[Start of section]

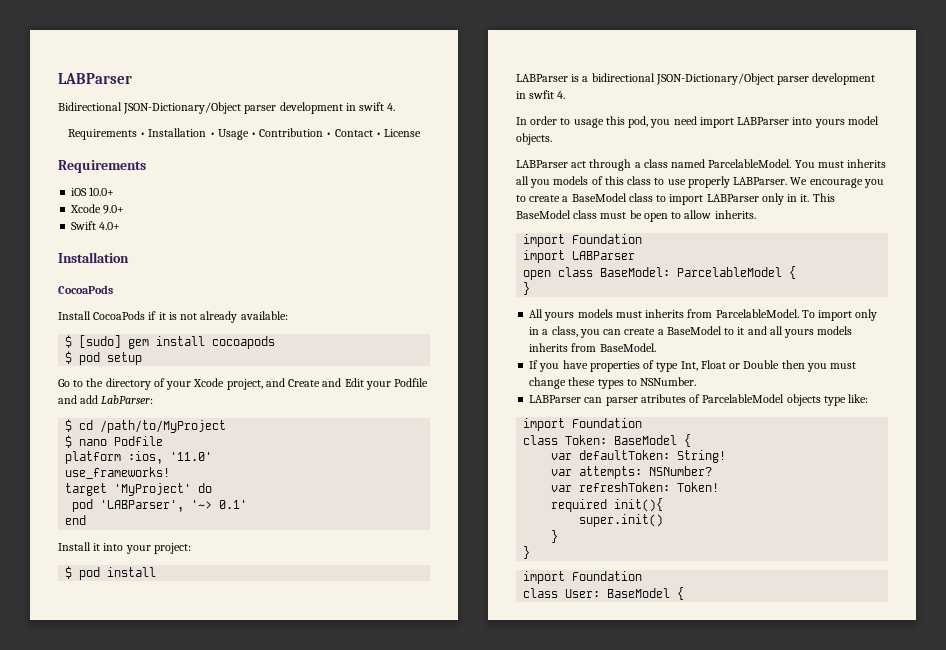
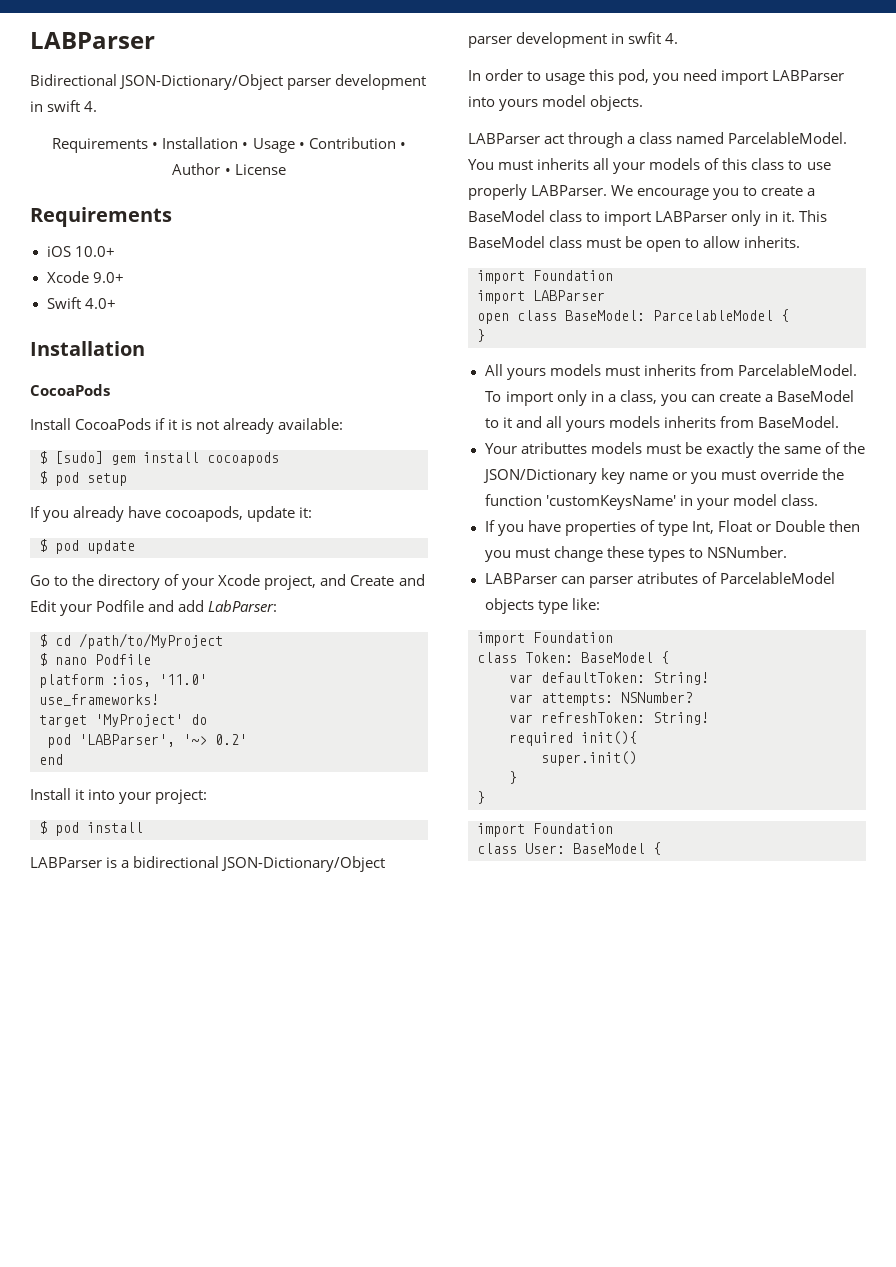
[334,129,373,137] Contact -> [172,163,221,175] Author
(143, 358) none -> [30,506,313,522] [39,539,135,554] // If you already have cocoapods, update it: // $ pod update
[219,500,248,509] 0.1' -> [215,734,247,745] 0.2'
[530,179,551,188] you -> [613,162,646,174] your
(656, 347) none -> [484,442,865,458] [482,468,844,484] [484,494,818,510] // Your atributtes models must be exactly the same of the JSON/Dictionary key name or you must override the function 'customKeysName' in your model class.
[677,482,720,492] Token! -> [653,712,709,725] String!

[End of section]

• _What is being asked_
Copy word for word each line of the data above, from the first through the one containing "[530,179,551,188] you ->", and include no pictures.

• _Answer space_
[334,129,373,137] Contact -> [172,163,221,175] Author
(143, 358) none -> [30,506,313,522] [39,539,135,554] // If you already have cocoapods, update it: // $ pod update
[219,500,248,509] 0.1' -> [215,734,247,745] 0.2'
[530,179,551,188] you -> [613,162,646,174] your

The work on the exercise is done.